Edit difference data:
━━━━━━━━━━━━━━━━

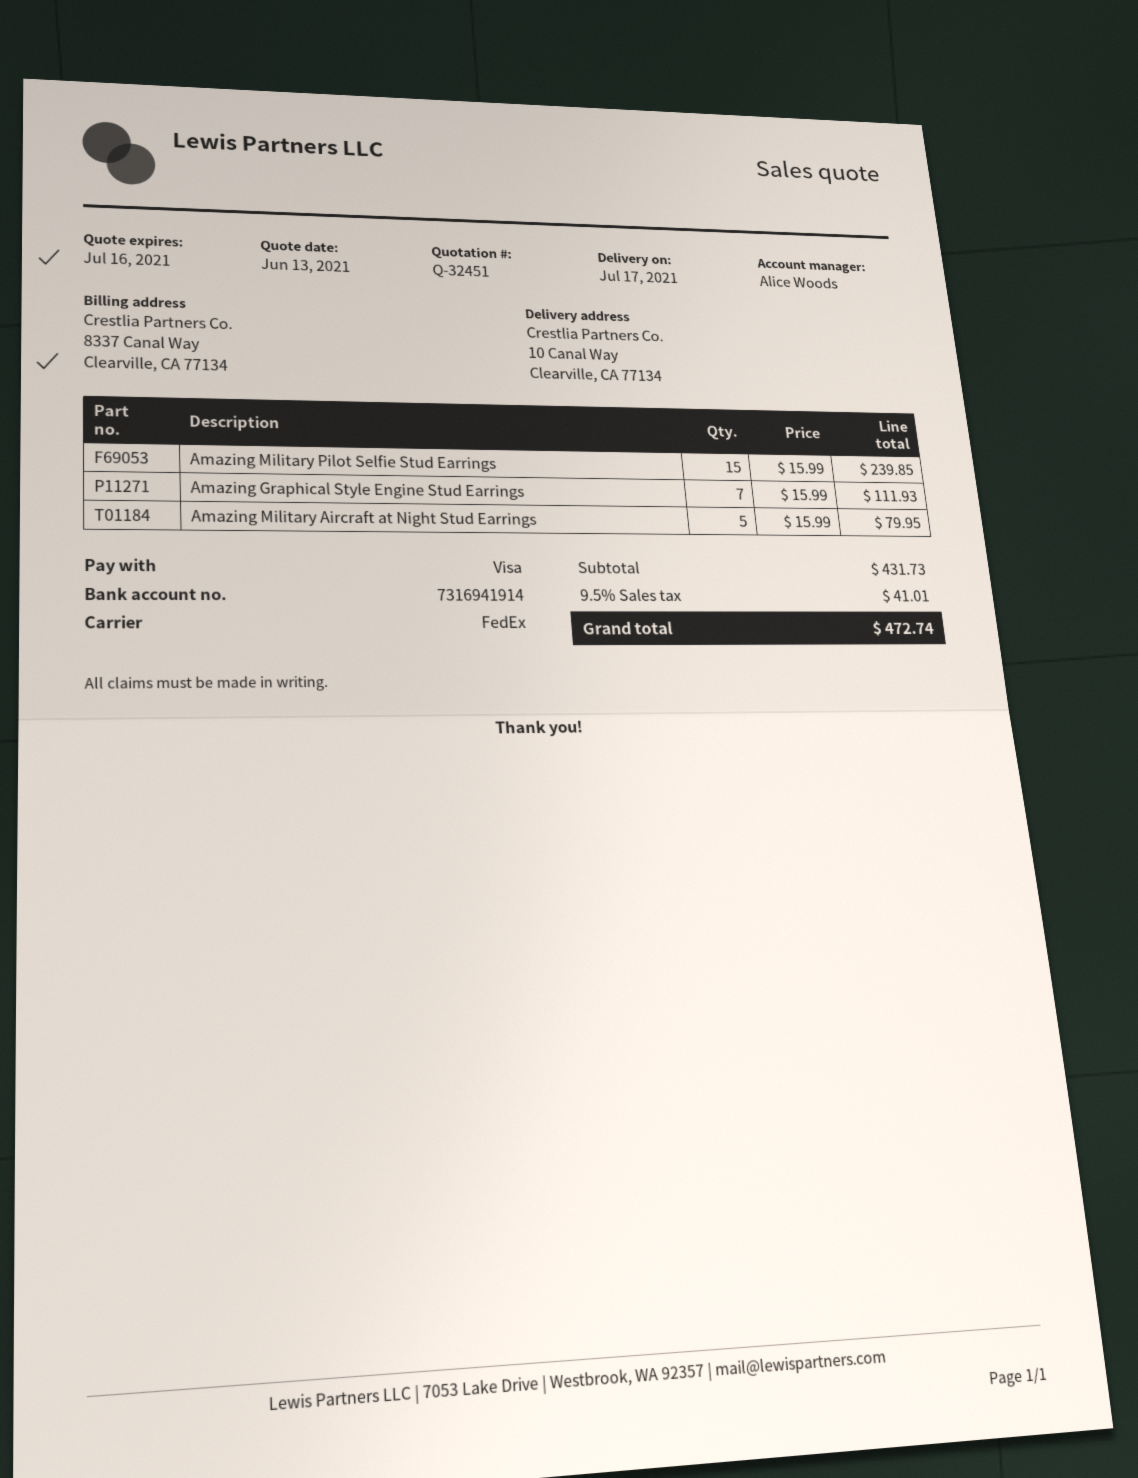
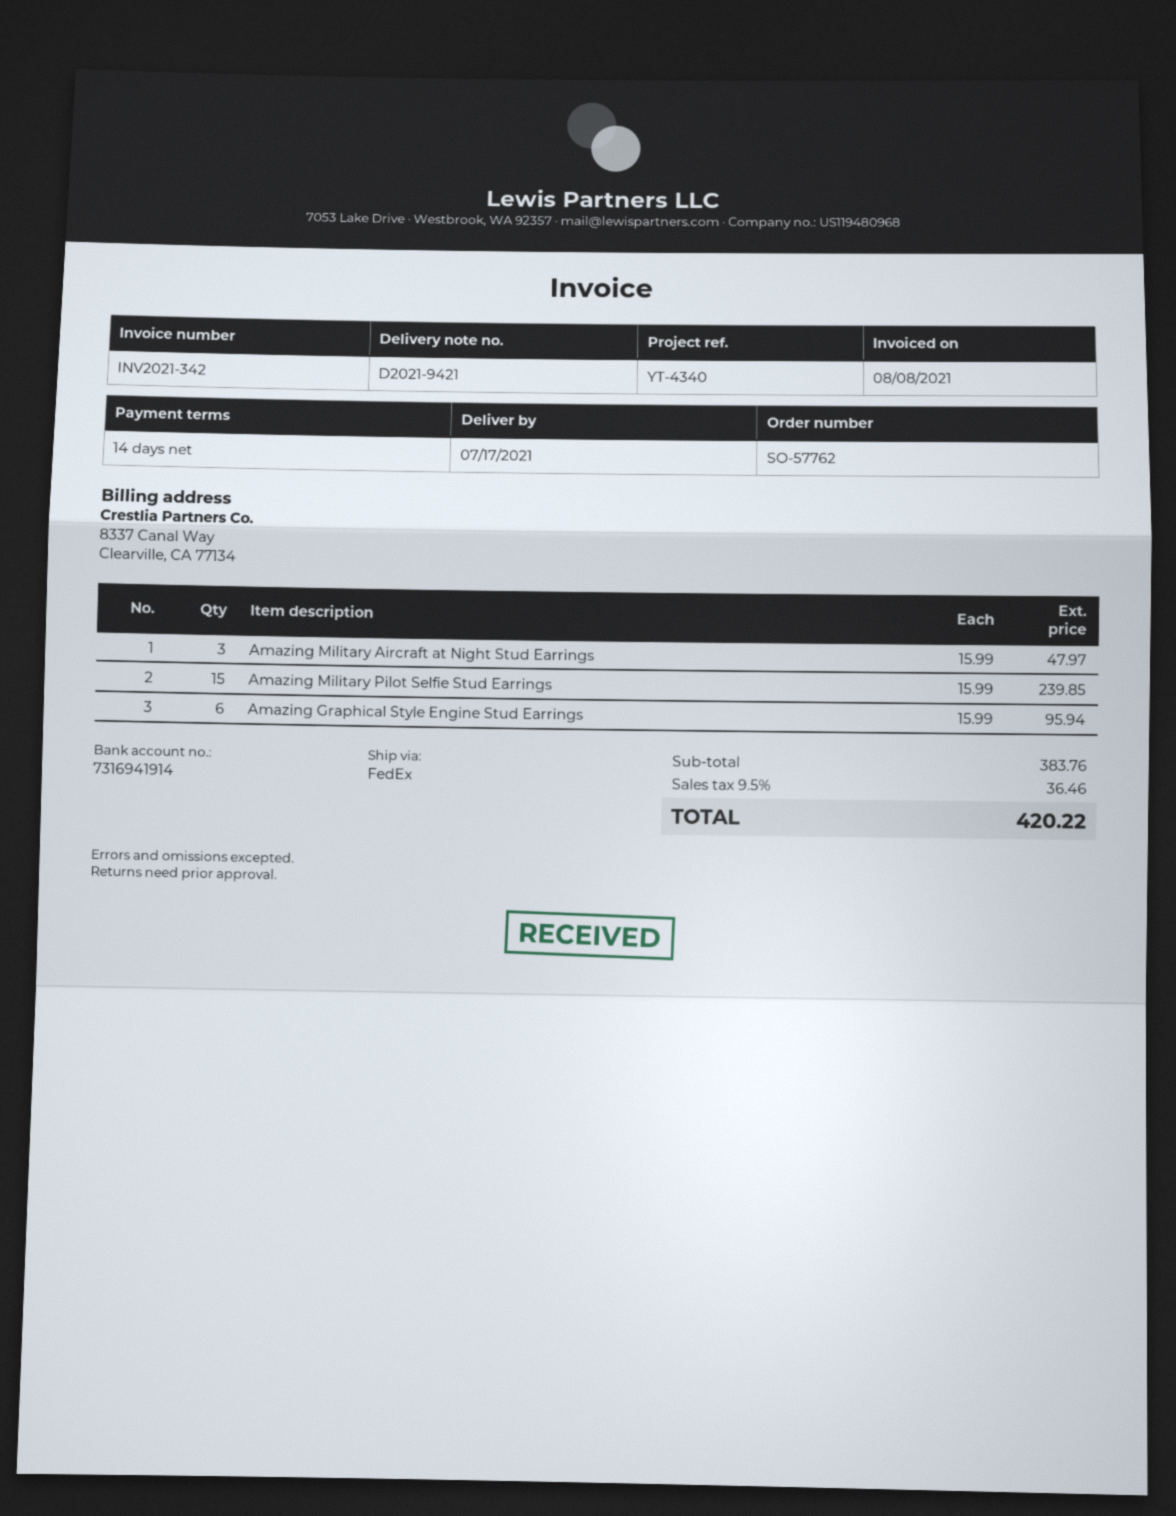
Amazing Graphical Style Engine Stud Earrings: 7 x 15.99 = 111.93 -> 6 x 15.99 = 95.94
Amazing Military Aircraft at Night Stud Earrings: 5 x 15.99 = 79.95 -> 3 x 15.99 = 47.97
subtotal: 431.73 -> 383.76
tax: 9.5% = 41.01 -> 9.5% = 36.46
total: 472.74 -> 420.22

━━━━━━━━━━━━━━━━

- **Required work**: Reproduce the line that contains "Amazing Military Aircraft" and each line after it through the last line of the entries above, exactly; leave out all earlier lines.

- **Your response**:
Amazing Military Aircraft at Night Stud Earrings: 5 x 15.99 = 79.95 -> 3 x 15.99 = 47.97
subtotal: 431.73 -> 383.76
tax: 9.5% = 41.01 -> 9.5% = 36.46
total: 472.74 -> 420.22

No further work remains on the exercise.